═══ Data extract ═══
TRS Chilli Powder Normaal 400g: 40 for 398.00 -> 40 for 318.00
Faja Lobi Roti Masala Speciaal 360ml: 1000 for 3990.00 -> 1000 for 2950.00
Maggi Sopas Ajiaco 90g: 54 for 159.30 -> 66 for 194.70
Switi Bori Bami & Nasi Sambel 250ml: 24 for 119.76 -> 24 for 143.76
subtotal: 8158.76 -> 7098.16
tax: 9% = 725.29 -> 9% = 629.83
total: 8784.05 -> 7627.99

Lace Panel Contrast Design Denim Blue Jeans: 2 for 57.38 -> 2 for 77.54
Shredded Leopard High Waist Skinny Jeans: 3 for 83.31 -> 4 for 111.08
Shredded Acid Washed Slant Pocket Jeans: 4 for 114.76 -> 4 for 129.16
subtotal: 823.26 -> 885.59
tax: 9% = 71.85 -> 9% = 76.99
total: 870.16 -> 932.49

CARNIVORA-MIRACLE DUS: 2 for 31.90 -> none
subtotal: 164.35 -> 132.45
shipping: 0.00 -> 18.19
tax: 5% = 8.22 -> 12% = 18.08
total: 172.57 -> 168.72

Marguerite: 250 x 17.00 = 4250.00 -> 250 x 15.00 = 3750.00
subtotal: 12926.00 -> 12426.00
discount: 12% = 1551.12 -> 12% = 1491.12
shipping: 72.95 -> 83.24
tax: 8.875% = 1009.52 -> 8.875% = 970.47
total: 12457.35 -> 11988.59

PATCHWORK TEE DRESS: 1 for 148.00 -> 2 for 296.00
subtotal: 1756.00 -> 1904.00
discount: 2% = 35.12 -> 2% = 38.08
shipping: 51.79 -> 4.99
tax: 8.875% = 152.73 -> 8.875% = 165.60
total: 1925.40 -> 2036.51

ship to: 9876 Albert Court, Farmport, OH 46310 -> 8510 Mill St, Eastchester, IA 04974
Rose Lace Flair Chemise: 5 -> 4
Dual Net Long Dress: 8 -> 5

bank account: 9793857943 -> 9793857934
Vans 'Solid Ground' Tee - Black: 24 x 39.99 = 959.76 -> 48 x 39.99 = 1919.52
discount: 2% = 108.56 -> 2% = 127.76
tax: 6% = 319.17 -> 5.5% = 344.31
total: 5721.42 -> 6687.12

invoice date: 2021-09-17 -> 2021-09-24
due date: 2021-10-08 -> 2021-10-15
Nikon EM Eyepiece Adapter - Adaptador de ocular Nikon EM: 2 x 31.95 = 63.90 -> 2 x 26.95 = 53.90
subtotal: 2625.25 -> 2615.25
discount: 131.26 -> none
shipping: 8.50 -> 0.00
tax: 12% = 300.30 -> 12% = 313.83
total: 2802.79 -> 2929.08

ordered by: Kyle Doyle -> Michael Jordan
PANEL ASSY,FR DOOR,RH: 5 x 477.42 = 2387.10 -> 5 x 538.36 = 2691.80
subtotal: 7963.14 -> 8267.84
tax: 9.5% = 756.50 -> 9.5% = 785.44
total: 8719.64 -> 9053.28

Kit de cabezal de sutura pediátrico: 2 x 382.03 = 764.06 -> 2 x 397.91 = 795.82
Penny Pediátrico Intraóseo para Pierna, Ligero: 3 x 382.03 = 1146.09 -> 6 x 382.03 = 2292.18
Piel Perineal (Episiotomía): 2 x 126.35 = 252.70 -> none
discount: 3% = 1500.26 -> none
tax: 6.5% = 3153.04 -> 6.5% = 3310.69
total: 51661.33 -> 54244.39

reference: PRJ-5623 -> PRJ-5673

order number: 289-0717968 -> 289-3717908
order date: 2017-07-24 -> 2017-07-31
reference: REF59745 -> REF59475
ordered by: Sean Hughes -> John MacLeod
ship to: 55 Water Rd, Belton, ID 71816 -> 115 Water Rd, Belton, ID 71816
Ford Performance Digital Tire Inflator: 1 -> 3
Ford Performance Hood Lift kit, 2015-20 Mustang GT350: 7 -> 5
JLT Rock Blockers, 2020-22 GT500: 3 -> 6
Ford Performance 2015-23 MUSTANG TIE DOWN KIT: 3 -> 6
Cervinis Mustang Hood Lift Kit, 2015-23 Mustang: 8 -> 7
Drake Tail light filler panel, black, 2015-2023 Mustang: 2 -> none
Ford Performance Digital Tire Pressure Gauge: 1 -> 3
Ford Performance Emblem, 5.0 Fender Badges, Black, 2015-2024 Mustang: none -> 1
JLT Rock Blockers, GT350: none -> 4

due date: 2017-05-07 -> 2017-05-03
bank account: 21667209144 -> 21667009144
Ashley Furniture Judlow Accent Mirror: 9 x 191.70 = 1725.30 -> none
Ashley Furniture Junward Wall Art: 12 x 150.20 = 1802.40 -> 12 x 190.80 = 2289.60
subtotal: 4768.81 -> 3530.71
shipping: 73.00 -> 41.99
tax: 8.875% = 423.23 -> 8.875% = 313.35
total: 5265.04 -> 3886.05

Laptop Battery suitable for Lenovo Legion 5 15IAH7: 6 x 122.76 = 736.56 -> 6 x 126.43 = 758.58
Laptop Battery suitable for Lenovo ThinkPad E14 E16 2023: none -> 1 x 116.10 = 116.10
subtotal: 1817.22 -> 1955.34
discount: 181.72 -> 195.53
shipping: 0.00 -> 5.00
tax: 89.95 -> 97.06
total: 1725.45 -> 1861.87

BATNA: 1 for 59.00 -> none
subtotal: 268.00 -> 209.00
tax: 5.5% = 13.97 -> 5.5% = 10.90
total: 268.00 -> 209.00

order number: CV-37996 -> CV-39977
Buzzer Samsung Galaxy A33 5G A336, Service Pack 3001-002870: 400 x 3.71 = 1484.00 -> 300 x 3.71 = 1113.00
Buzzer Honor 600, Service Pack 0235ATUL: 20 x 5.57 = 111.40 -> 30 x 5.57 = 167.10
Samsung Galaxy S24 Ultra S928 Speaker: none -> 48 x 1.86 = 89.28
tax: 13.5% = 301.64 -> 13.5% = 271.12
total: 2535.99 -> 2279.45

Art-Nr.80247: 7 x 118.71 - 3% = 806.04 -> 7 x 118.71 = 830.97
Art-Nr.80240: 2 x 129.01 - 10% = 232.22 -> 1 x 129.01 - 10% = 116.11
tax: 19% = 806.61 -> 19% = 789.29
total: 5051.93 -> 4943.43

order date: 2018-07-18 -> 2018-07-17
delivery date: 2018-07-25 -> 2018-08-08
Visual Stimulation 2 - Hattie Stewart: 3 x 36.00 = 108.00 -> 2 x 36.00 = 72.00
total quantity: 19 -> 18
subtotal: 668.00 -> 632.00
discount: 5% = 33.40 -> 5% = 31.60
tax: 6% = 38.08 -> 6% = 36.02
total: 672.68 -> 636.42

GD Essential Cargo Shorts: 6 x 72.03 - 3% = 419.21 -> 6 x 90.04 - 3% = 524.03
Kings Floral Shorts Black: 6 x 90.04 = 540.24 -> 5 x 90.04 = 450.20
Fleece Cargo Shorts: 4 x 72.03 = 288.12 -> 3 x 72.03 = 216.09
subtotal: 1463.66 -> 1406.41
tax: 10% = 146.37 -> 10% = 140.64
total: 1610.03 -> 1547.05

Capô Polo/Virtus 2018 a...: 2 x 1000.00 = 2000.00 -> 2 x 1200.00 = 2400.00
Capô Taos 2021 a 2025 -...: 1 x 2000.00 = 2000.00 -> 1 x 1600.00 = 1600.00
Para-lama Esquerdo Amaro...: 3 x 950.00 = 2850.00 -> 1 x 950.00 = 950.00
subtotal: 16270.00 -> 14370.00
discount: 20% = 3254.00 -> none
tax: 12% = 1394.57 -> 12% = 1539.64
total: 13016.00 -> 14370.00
═══
Work instruction
Give the exact lines, and only those, from the line containing "subtotal: 1756.00 -> 1904.00" through the line containing "tax: 6% = 319.17 -> 5.5% = 344.31" in the entries above.

Exercise solution
subtotal: 1756.00 -> 1904.00
discount: 2% = 35.12 -> 2% = 38.08
shipping: 51.79 -> 4.99
tax: 8.875% = 152.73 -> 8.875% = 165.60
total: 1925.40 -> 2036.51

ship to: 9876 Albert Court, Farmport, OH 46310 -> 8510 Mill St, Eastchester, IA 04974
Rose Lace Flair Chemise: 5 -> 4
Dual Net Long Dress: 8 -> 5

bank account: 9793857943 -> 9793857934
Vans 'Solid Ground' Tee - Black: 24 x 39.99 = 959.76 -> 48 x 39.99 = 1919.52
discount: 2% = 108.56 -> 2% = 127.76
tax: 6% = 319.17 -> 5.5% = 344.31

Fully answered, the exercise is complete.